Lincoln was not perfect...but this speech he wrote is.
So short, so very moving.
Four score and seven years ago our fathers brought forth on this continent, a new nation, conceived in Liberty, and dedicated to the proposition that all men are created equal.
Now we are engaged in a great civil war, testing whether that nation, or any nation so conceived and so dedicated, can long endure. We are met on a great battle-field of that war. We have come to dedicate a portion of that field, as a final resting place for those who here gave their lives that that nation might live. It is altogether fitting and proper that we should do this.
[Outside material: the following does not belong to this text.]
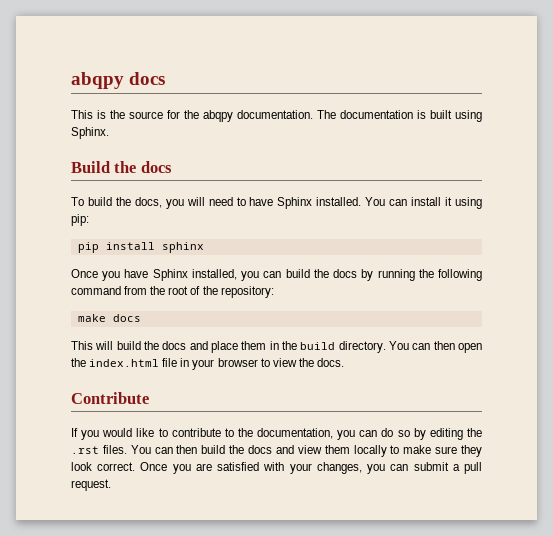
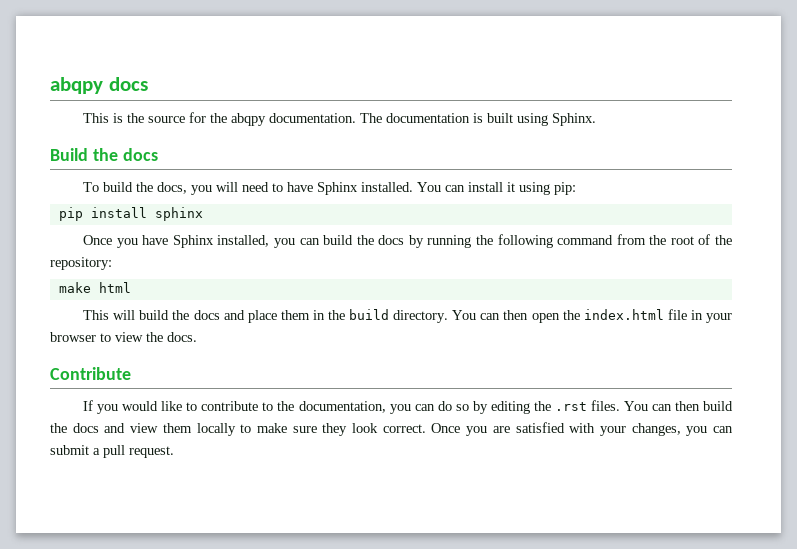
[112,314,141,322] docs -> [98,282,131,293] html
But, in a larger sense, we can not dedicate -- we can not consecrate -- we can not hallow -- this ground. The brave men, living and dead, who struggled here, have consecrated it, far above our poor power to add or detract. The world will little note, nor long remember what we say here, but it can never forget what they did here. It is for us the living, rather, to be dedicated here to the unfinished work which they who fought here have thus far so nobly advanced. It is rather for us to be here dedicated to the great task remaining before us -- that from these honored dead we take increased devotion to that cause for which they gave the last full measure of devotion -- that we here highly resolve that these dead shall not have died in vain -- that this nation, under God, shall have a new birth of freedom -- and that government of the people, by the people, for the people, shall not perish from the earth.
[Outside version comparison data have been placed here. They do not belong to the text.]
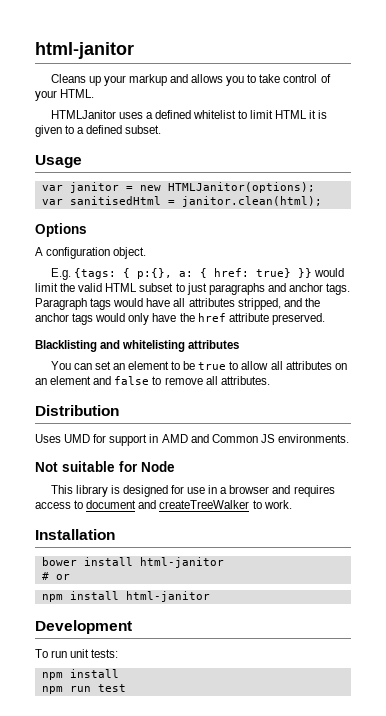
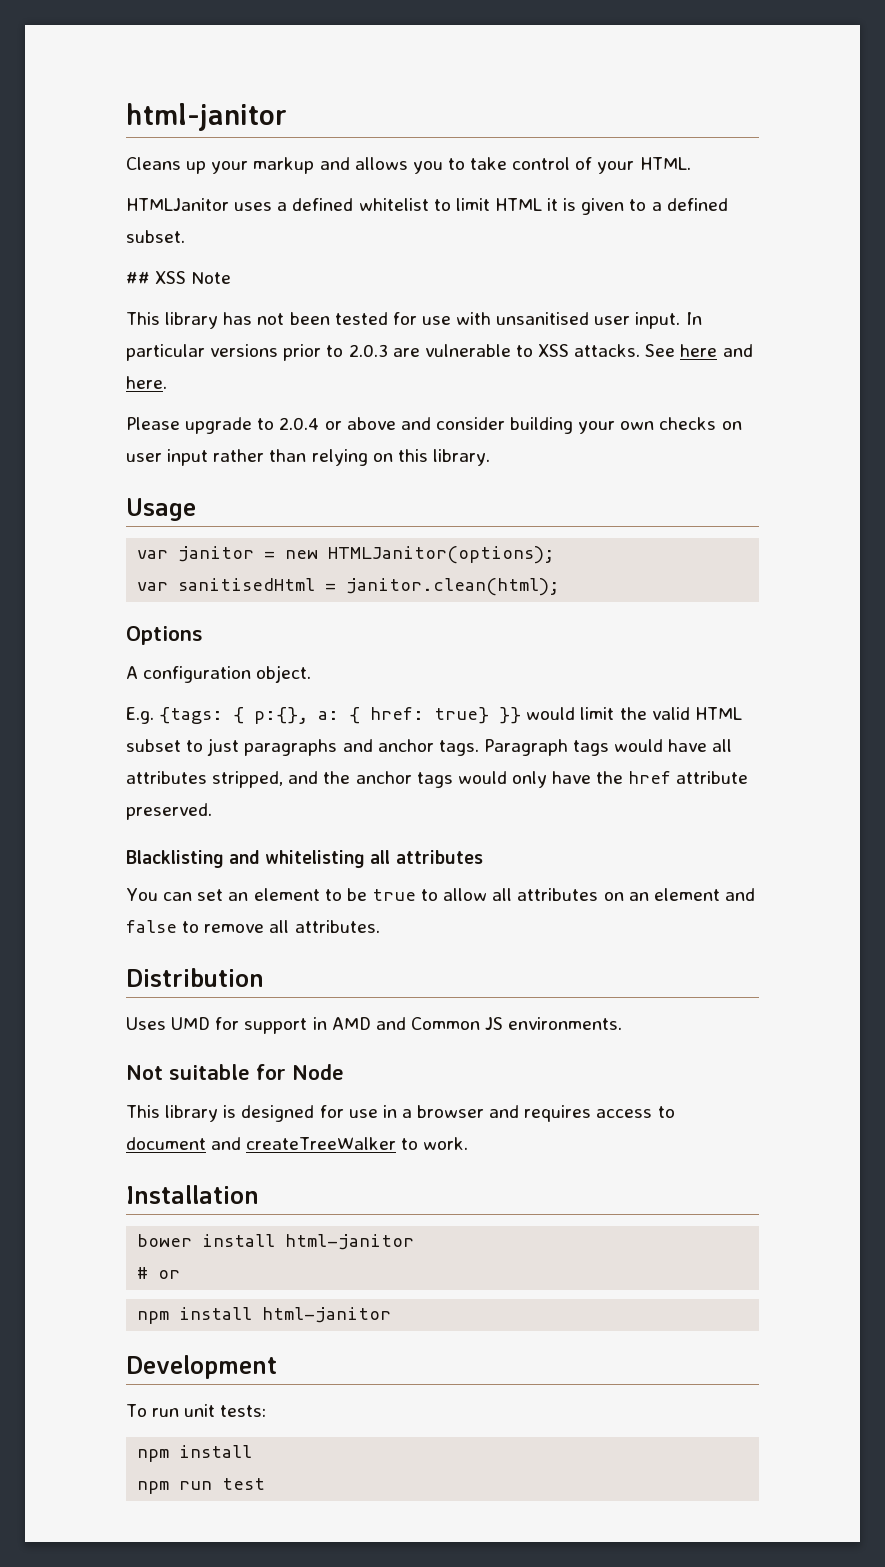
(162, 129) none -> [126,271,232,284] [126,312,702,329] [126,344,753,361] [126,376,167,389] [126,417,742,434] [126,449,490,466] // ## XSS Note // This library has not been tested for use with unsanitised user input. In particular versions prior to 2.0.3 are vulnerable to XSS attacks. See here and here. // Please upgrade to 2.0.4 or above and consider building your own checks on user input rather than relying on this library.
(186, 346) none -> [370,850,391,864] all

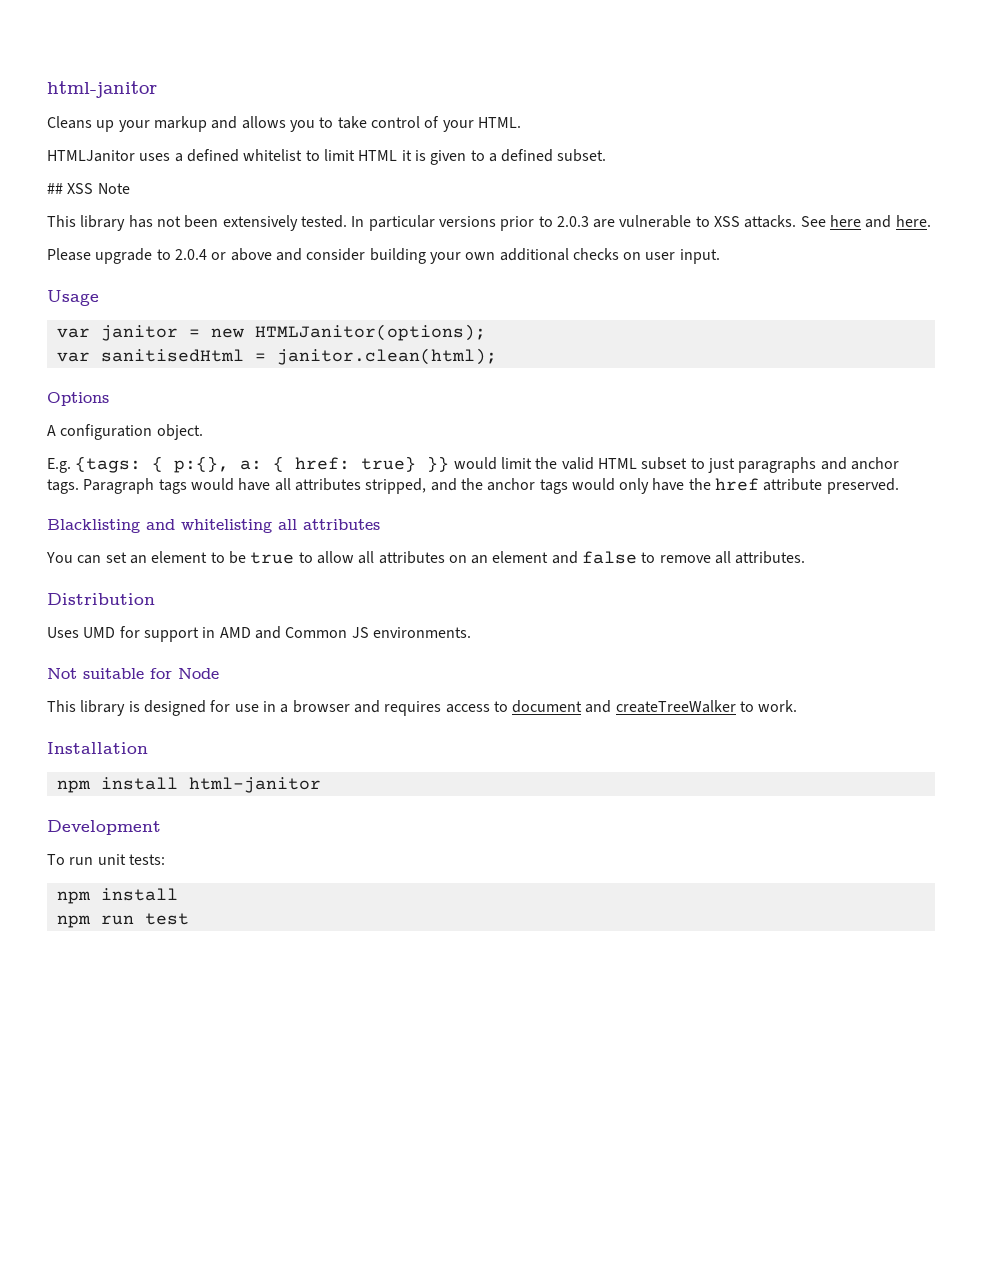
[334,312,681,329] tested for use with unsanitised user input. -> [222,215,347,231] extensively tested.
(655, 425) none -> [499,248,569,261] additional
[167,449,490,466] input rather than relying on this library. -> [679,249,720,264] input.
[137,1234,415,1250] [137,1267,181,1279] // bower install html-janitor // # or -> (148, 748) none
Exactly right. It is so moving. You just don’t realize that when you study it in 6th or 7th grade. I wonder if schools make students study it any more or require them to memorize it.
No. He shouldn’t be there.
Here’s the problem:
“Now we are engaged in a great civil war, testing whether that nation, or any nation so conceived and so dedicated, can long endure. We are met on a great battle-field of that war.”
Obama doesn’t want the class war he is fomenting to resolve. I don’t believe he sees the US as a united entity but as a usurper that must be broken and then come under the sovereignty of the EU or international courts. The Address upholds those values which he is laboring to defeat.
Brings back memories of having to recite from memory in my 8th grade history class. Wonder if kids today have to memorize it.